(Version comparison data)
· · · · · · ·
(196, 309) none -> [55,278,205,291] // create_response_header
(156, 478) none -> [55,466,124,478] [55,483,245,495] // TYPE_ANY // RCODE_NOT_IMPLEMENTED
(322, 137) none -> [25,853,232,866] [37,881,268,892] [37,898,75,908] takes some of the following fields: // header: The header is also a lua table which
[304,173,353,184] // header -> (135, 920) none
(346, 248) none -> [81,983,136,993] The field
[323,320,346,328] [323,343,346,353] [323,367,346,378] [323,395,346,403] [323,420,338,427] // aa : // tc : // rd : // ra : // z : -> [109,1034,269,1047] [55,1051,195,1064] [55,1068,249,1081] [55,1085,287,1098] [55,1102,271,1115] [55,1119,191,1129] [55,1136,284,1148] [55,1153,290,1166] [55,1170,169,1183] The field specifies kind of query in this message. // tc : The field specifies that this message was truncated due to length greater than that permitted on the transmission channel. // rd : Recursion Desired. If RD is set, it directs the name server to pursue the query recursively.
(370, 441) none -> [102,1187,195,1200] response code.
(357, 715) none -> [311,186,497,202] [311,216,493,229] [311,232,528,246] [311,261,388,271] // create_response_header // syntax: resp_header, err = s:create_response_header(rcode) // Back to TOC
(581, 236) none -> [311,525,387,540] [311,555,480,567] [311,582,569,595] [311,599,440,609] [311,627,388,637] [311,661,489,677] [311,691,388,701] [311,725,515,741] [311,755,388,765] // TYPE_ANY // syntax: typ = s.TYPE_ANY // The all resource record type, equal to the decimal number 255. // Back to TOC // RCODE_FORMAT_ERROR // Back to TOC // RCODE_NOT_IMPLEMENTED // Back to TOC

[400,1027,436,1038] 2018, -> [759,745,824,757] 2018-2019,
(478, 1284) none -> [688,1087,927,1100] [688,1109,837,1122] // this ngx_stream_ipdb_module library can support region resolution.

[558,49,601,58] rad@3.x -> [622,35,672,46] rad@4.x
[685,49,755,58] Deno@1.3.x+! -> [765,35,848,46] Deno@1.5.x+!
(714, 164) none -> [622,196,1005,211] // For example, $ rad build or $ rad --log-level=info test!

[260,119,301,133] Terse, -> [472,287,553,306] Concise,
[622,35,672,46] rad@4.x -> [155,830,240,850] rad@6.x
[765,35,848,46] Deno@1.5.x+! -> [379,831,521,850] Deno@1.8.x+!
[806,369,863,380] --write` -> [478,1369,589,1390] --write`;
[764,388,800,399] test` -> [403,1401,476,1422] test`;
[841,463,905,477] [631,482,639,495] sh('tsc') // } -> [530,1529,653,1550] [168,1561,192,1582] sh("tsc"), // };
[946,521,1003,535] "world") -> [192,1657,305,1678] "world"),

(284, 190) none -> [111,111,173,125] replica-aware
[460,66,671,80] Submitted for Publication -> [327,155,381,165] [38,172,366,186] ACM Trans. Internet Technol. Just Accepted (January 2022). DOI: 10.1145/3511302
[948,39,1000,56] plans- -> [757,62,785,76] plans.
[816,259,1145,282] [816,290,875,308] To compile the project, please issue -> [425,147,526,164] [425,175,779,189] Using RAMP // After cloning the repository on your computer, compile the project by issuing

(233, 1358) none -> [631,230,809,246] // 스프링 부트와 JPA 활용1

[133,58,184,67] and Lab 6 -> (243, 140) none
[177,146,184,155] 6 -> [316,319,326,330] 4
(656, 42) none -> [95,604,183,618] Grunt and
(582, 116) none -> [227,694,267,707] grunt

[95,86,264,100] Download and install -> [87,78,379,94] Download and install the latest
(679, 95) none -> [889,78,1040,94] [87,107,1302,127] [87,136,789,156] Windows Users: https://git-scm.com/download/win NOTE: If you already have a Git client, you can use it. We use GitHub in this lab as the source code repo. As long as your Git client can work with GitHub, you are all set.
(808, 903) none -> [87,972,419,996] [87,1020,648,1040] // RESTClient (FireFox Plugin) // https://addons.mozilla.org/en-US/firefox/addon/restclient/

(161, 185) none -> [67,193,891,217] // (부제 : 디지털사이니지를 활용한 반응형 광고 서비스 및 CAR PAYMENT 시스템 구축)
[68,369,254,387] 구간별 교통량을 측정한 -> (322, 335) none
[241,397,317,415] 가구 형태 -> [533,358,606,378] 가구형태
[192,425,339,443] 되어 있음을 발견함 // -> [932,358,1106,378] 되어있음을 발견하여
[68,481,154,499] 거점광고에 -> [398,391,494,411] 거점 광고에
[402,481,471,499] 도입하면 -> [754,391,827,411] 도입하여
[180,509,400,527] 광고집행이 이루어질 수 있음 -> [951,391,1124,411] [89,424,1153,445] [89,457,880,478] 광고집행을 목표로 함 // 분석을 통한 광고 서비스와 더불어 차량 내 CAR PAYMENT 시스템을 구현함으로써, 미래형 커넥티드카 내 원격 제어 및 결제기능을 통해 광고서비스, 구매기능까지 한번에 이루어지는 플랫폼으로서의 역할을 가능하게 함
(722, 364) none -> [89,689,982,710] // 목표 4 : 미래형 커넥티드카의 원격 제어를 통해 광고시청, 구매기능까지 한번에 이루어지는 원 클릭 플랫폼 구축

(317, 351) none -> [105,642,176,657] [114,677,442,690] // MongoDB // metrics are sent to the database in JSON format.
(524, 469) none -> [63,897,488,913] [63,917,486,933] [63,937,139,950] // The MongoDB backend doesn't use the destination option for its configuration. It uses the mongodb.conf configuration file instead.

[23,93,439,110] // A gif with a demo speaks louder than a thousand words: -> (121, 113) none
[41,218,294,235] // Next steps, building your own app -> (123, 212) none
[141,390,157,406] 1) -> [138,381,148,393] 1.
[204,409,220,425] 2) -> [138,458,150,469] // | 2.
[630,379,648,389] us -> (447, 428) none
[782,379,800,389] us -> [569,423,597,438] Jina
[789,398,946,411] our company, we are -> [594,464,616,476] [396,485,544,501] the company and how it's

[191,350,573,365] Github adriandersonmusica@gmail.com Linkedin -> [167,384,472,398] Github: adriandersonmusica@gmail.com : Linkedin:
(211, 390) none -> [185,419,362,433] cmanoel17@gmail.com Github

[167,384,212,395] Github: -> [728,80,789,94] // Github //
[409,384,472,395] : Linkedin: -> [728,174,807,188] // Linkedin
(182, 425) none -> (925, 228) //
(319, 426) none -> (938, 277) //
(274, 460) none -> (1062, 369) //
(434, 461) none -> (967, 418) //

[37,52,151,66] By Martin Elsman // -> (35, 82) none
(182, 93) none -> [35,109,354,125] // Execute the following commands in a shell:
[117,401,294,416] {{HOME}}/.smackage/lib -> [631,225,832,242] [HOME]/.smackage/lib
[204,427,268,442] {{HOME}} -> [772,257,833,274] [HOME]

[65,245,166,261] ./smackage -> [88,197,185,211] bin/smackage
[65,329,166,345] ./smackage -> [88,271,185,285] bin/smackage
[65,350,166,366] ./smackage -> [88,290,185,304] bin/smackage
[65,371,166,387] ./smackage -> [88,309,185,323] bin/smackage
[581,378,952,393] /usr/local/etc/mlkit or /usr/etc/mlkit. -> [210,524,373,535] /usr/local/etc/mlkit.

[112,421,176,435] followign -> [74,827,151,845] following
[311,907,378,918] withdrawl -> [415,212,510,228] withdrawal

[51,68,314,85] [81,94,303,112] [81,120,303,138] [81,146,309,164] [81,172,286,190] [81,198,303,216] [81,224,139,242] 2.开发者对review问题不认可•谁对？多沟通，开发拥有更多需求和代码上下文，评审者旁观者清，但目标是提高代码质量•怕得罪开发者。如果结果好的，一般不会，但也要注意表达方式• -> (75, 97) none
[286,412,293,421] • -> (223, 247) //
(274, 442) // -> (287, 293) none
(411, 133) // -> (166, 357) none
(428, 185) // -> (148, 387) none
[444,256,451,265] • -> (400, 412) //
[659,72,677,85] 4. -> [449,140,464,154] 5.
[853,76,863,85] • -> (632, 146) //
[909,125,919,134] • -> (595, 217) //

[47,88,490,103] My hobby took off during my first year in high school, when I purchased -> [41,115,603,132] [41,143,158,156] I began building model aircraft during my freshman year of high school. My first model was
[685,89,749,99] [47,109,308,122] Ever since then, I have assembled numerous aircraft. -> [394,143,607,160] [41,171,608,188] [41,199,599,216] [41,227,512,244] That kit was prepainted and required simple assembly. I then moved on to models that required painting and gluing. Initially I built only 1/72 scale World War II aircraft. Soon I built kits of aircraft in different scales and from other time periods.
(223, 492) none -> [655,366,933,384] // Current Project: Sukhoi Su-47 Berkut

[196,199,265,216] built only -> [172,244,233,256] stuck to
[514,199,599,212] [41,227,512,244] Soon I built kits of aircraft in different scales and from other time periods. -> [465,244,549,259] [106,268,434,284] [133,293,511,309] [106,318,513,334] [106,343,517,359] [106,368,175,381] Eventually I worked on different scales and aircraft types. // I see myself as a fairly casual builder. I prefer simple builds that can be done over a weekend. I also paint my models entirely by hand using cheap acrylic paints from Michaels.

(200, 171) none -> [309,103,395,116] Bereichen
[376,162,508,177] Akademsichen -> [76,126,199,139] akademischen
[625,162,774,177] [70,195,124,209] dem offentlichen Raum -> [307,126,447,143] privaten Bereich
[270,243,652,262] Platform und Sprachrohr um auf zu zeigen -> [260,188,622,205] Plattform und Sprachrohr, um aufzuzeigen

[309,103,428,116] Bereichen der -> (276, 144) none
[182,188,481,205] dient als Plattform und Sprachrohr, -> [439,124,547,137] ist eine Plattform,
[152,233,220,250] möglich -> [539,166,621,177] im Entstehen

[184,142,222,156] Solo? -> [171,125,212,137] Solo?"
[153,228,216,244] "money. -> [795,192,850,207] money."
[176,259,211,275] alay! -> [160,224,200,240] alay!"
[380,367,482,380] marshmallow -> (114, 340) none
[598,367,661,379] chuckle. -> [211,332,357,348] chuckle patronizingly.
· · · · · · ·
ASSIGNMENT: Can you repeat, word for word, every line above from the one containing "[558,49,601,58] rad@3.x ->" down to the one containing "[192,425,339,443] 되어 있음을", including both?

ANSWER TO THE EXERCISE:
[558,49,601,58] rad@3.x -> [622,35,672,46] rad@4.x
[685,49,755,58] Deno@1.3.x+! -> [765,35,848,46] Deno@1.5.x+!
(714, 164) none -> [622,196,1005,211] // For example, $ rad build or $ rad --log-level=info test!

[260,119,301,133] Terse, -> [472,287,553,306] Concise,
[622,35,672,46] rad@4.x -> [155,830,240,850] rad@6.x
[765,35,848,46] Deno@1.5.x+! -> [379,831,521,850] Deno@1.8.x+!
[806,369,863,380] --write` -> [478,1369,589,1390] --write`;
[764,388,800,399] test` -> [403,1401,476,1422] test`;
[841,463,905,477] [631,482,639,495] sh('tsc') // } -> [530,1529,653,1550] [168,1561,192,1582] sh("tsc"), // };
[946,521,1003,535] "world") -> [192,1657,305,1678] "world"),

(284, 190) none -> [111,111,173,125] replica-aware
[460,66,671,80] Submitted for Publication -> [327,155,381,165] [38,172,366,186] ACM Trans. Internet Technol. Just Accepted (January 2022). DOI: 10.1145/3511302
[948,39,1000,56] plans- -> [757,62,785,76] plans.
[816,259,1145,282] [816,290,875,308] To compile the project, please issue -> [425,147,526,164] [425,175,779,189] Using RAMP // After cloning the repository on your computer, compile the project by issuing

(233, 1358) none -> [631,230,809,246] // 스프링 부트와 JPA 활용1

[133,58,184,67] and Lab 6 -> (243, 140) none
[177,146,184,155] 6 -> [316,319,326,330] 4
(656, 42) none -> [95,604,183,618] Grunt and
(582, 116) none -> [227,694,267,707] grunt

[95,86,264,100] Download and install -> [87,78,379,94] Download and install the latest
(679, 95) none -> [889,78,1040,94] [87,107,1302,127] [87,136,789,156] Windows Users: https://git-scm.com/download/win NOTE: If you already have a Git client, you can use it. We use GitHub in this lab as the source code repo. As long as your Git client can work with GitHub, you are all set.
(808, 903) none -> [87,972,419,996] [87,1020,648,1040] // RESTClient (FireFox Plugin) // https://addons.mozilla.org/en-US/firefox/addon/restclient/

(161, 185) none -> [67,193,891,217] // (부제 : 디지털사이니지를 활용한 반응형 광고 서비스 및 CAR PAYMENT 시스템 구축)
[68,369,254,387] 구간별 교통량을 측정한 -> (322, 335) none
[241,397,317,415] 가구 형태 -> [533,358,606,378] 가구형태
[192,425,339,443] 되어 있음을 발견함 // -> [932,358,1106,378] 되어있음을 발견하여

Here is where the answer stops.